Já está nos favoritos. Abraço imenso, e continue o trabalho, que está incrível.

Iaiá disse...

Fiquei com mais saudades ainda do meu Rio..Lindo o blog, adorei!

Marilia disse...

Lindas cronicas, do Mario Bandeira e do Mario Alencar - uma completa a outra na apreciacao da figura humana de MA. Outro dia saiu no NYT uma materia sobre ele, mto bom artigo. Seu blog demora a entrar, entao nao vejo sempre, mas sempre que vejo, fico comovida, leio tudo, vale a pena.

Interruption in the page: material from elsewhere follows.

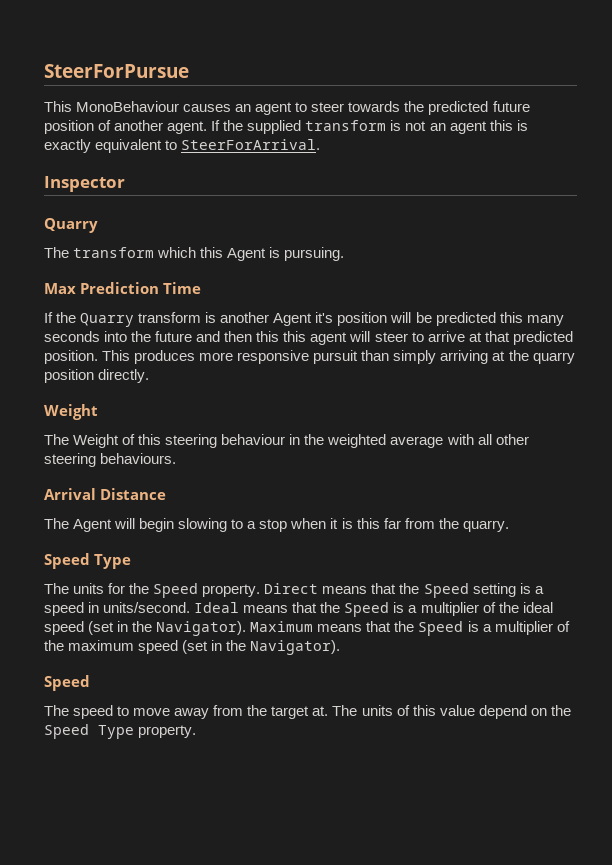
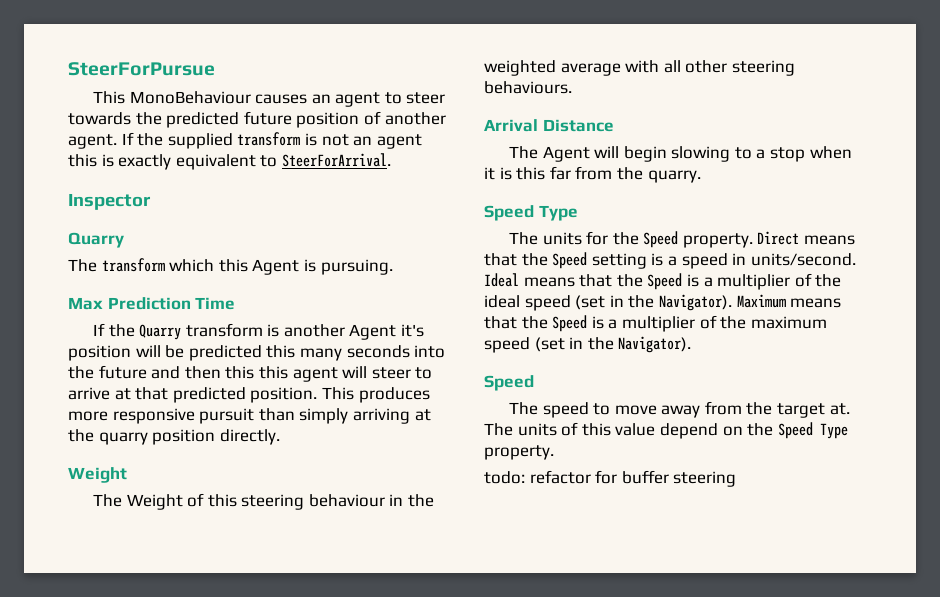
+ todo: refactor for buffer steering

Parabens, seu trabalho eh precioso. Bjos

Anônimo disse...

Quando penso que o Brasil não tem jeito lembro de Machado de Assis e as esperanças se renovam.
Ivo, valeu!
Mariza Rebouças

Carlos disse...

Muito boa homenagem, Ivo, a Machado tão vivo em nossas letras. Parabéns. (enviado por e-mail)

Siomara de Cássia Miranda disse...

Prezado Ivo
Eu moro perto da casa onde morou MACHADO DE ASSIS(hoje é um edificío e tem uma pequena placa onde se lê que ali morou MACHADO DE ASSIS).
Sempre que passo perto desse prédio,eu leio a placa e faço uma reverência ao nosso GLORIOSO MESTRE JOAQUIM MARIA MACHADO DE ASSIS!VIVA MACHADO!!!
Mais uma vez,parabés pela bela matéria!
Siomara de Cássia Miranda

pime disse...

oi ivo
tenho 20 anos e sou fascinada pelas historias do machado de assis
as lei muito principalmente do DOM CASMURRO parabens adorei!!!!

Stella Cristina disse...

Adorei esta materia

Gosto muito da obras de Machado de Assis.

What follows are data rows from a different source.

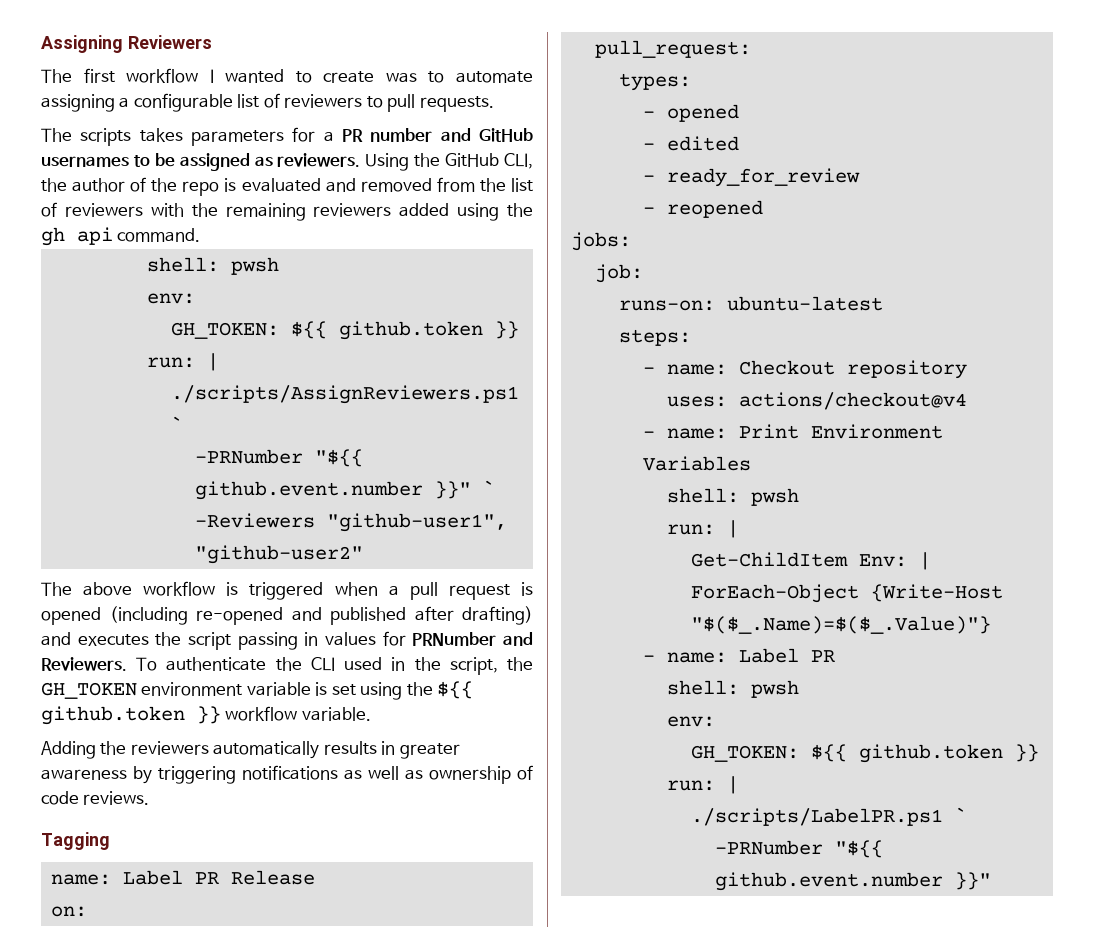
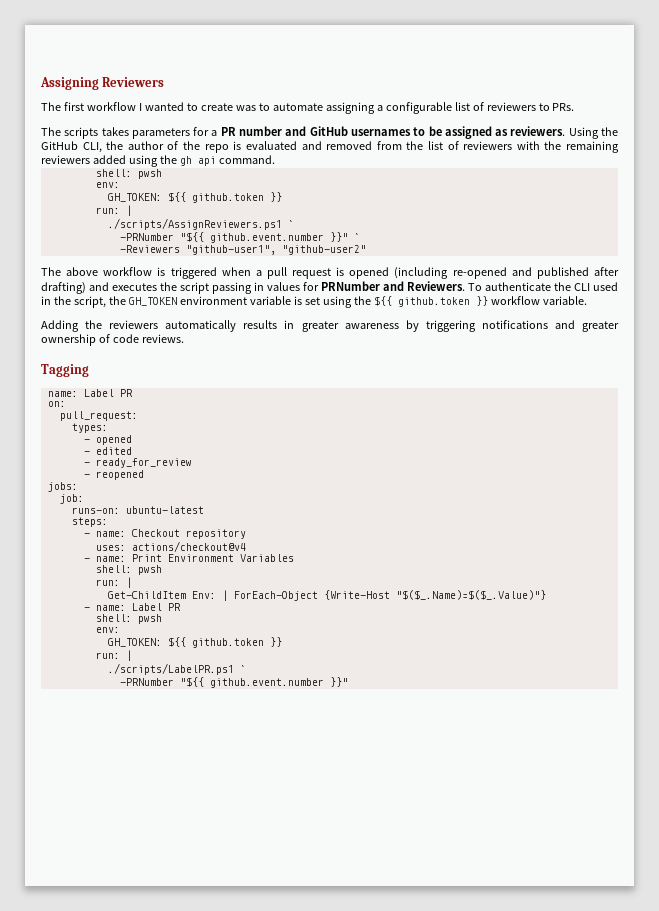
- The first workflow I wanted to create was to automate assigning a configurable list of reviewers to pull requests.
+ The first workflow I wanted to create was to automate assigning a configurable list of reviewers to PRs.
- Adding the reviewers automatically results in greater awareness by triggering notifications as well as ownership of code reviews.
+ Adding the reviewers automatically results in greater awareness by triggering notifications and greater ownership of code reviews.
  Tagging
- name: Label PR Release
+ name: Label PR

Minha turma do Centro Educacional Crescer em Aimorés-MG adorou a materia

Bjo p/ Mili minha fessora de Lingua Poertuguesa q nos ensetiva a ler obras e + obras de Machado de Assis

Bjocas ao povao de AIMORÉS
e a galera do Cetro Educacional Crecer

Eliane F.C.Lima disse...
Este comentário foi removido pelo autor.
Eliane F.C.Lima disse...

Parece que Deus, para nos compensar da perda do Machado, nos deu, naquele 1908, outro gênio, o Guimarães Rosa. Leio os dois da mesma forma, ficando arrepiada com ambos e sempre pensando: "Esse homem escrevia com iluminação divina".
Há pouco tempo fiz um ensaio superficial sobre o narrador em Machado - ali saliento a importância do narrador em primeira pessoa em "Dom Casmurro" - e as personagens femininas do escritor em meu blogue "Literatura em vida 2". Foi um prazer imenso o estudo.
Parabéns pela excelente seleção dos textos postados.
Eliane F.C.Lima (Blogues "Poema Vivo" e "Conto-gotas").